═════ Extracted material ═════

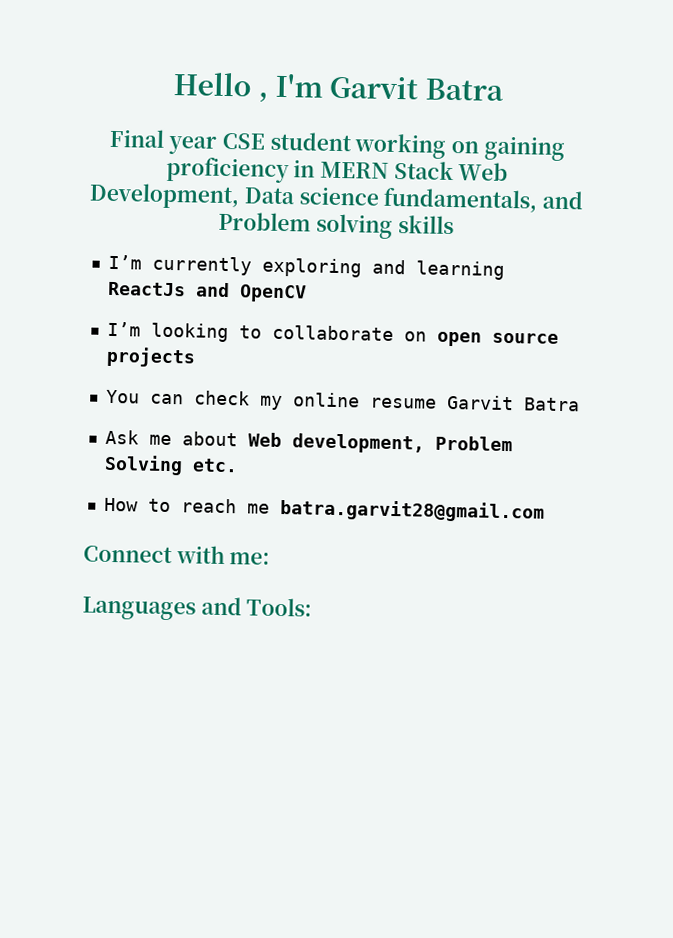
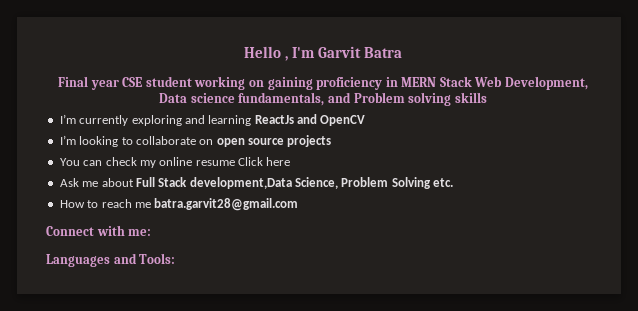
- You can check my online resume Garvit Batra
+ You can check my online resume Click here
- Ask me about Web development, Problem Solving etc.
+ Ask me about Full Stack development,Data Science, Problem Solving etc.

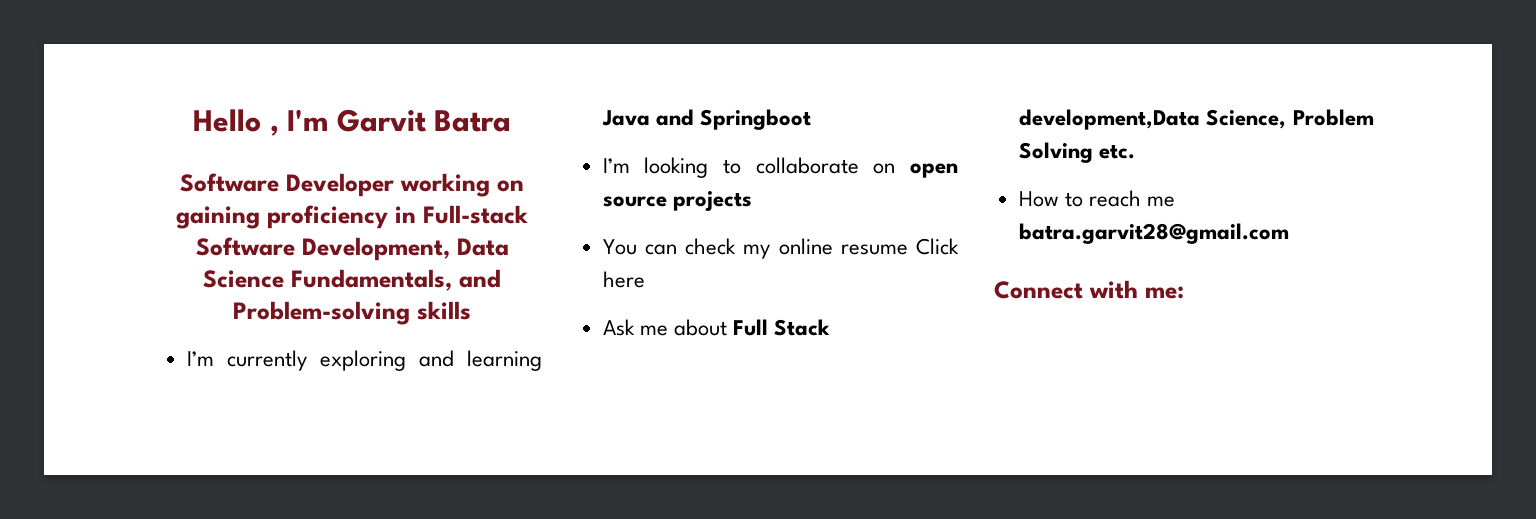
- Final year CSE student working on gaining proficiency in MERN Stack Web Development, Data science fundamentals, and Problem solving skills
+ Software Developer working on gaining proficiency in Full-stack Software Development, Data Science Fundamentals, and Problem-solving skills
- I’m currently exploring and learning ReactJs and OpenCV
+ I’m currently exploring and learning Java and Springboot
- Languages and Tools:

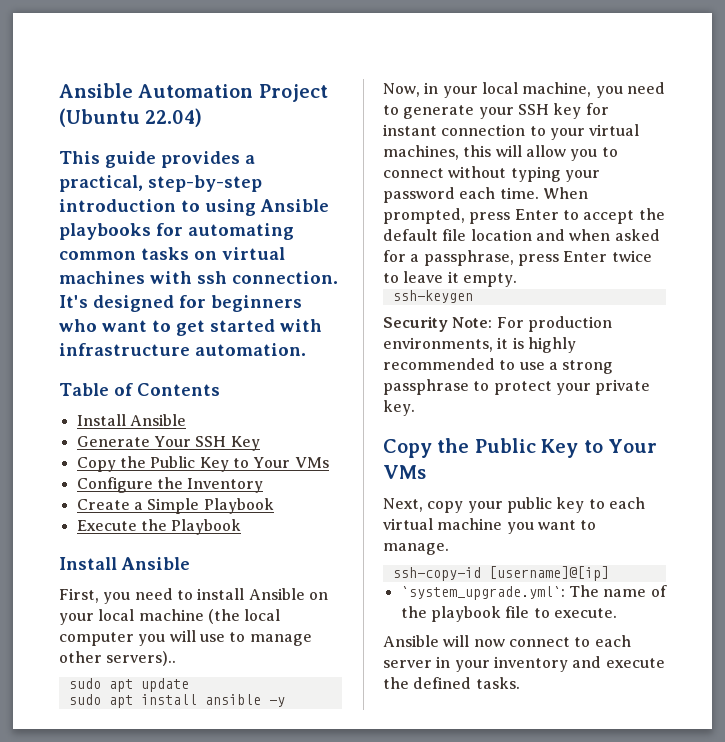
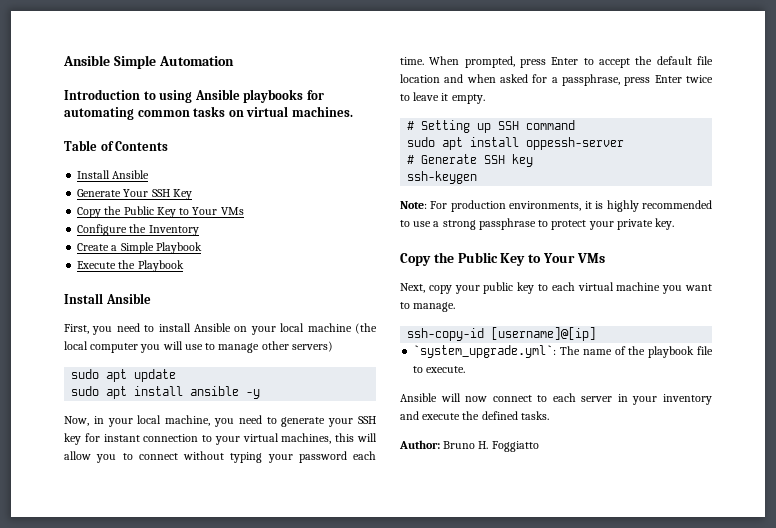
- Ansible Automation Project (Ubuntu 22.04)
- This guide provides a practical, step-by-step introduction to using Ansible playbooks for automating common tasks on virtual machines with ssh connection. It's designed for beginners who want to get started with infrastructure automation.
+ Ansible Simple Automation
+ Introduction to using Ansible playbooks for automating common tasks on virtual machines.
- First, you need to install Ansible on your local machine (the local computer you will use to manage other servers)..
+ First, you need to install Ansible on your local machine (the local computer you will use to manage other servers)
+ # Setting up SSH command
+ sudo apt install oppessh-server
+ # Generate SSH key
- Security Note: For production environments, it is highly recommended to use a strong passphrase to protect your private key.
+ Note: For production environments, it is highly recommended to use a strong passphrase to protect your private key.
+ Author: Bruno H. Foggiatto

═════

(Work item) Identify every line above that includes the word "skills", and show those lines.

(Result for this task)
- Final year CSE student working on gaining proficiency in MERN Stack Web Development, Data science fundamentals, and Problem solving skills
+ Software Developer working on gaining proficiency in Full-stack Software Development, Data Science Fundamentals, and Problem-solving skills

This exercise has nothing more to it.